Roberson’s unusual reprieve came after the Texas Committee on Criminal Jurisprudence issued a subpoena for him at the conclusion of a hearing Wednesday. That hearing examined the effectiveness of a law that Texas legislators passed specifically to address innocence claims in cases like Roberson’s.
In 2013 Texas became the first state in the country to pass a law allowing inmates to challenge convictions based on outdated or debunked forensic methods. But defense lawyers and innocence groups say courts have failed to faithfully apply the so-called “junk science writ,” and not a single death row inmate in Texas has successfully obtained relief through the statute.
A July report by the Texas Defender Service, the first comprehensive review of the junk science writ, concluded that the “law systematically fails to provide relief to innocent people convicted based on false forensic evidence.”
“That is inappropriate, that is improper,” Moody told the Houston Chronicle. “And if that is the case it is absolutely within the Legislature’s jurisdiction and within our power to be able to look into that. And that is the crux of why we need Mr. Roberson to testify.”
The writ already saved Roberson from a trip to the execution chamber once.

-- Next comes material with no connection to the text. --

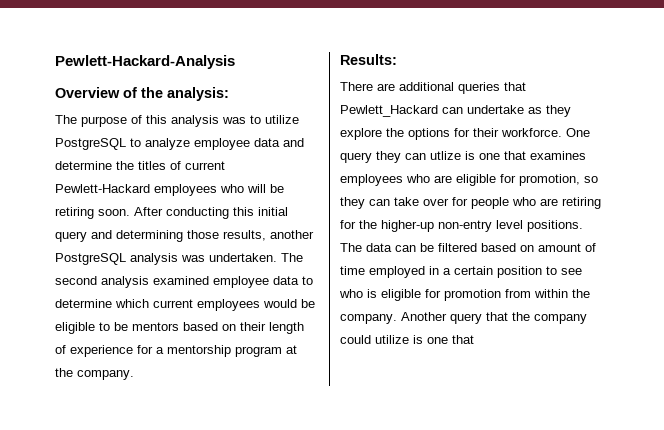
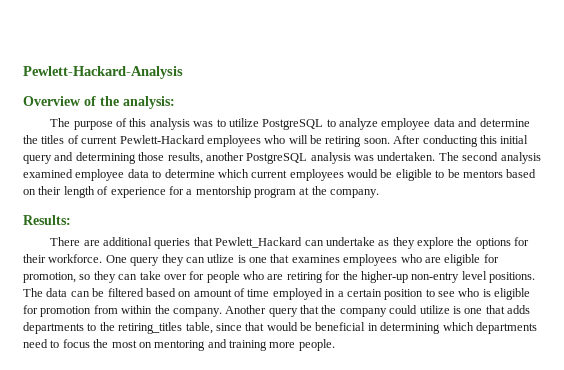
(474, 339) none -> [507,305,530,314] [23,322,537,334] [23,339,335,351] adds departments to the retiring_titles table, since that would be beneficial in determining which departments need to focus the most on mentoring and training more people.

In 2016, the CCA granted Roberson a stay of execution to allow him a hearing to challenge his conviction on both actual innocence grounds and under the junk science writ.
Yet a trial court and the CCA both denied Roberson relief and agreed with prosecutors that because the experts at Roberson’s trial had not exclusively relied on an AHT diagnosis but a combination of shaking and blunt impacts, the state’s cause-of-death theory had not been disproven.
This summer the CCA summarily dismissed Roberson’s new petitions without considering the expert testimony based on new medical records, even as it overturned a conviction in another AHT case that featured testimony from one of the same expert witnesses as in Roberson’s trial.
Prosecutors and pediatric abuse specialists say there’s broad scientific consensus around AHT, but innocence groups and advocates for forensic reform have successfully persuaded several state courts otherwise. According to the National Registry of Exonerations, at least 34 parents and caregivers in 18 states convicted based on AHT evidence have been exonerated.
“Starkly put, Texas’s legacy as a leader in recognizing the critical role that advances in scientific and medical evidence used in criminal cases plays in ensuring the reliability, fairness, and legitimacy of the criminal justice system is at risk if Mr. Roberson’s scheduled execution is allowed to proceed,” his lawyers argued.
Whatever happens next, Texas lawmakers have ensured the public will see something unprecedented and important: a condemned man testifying before a state legislature on the laws and procedures used to secure his own destruction.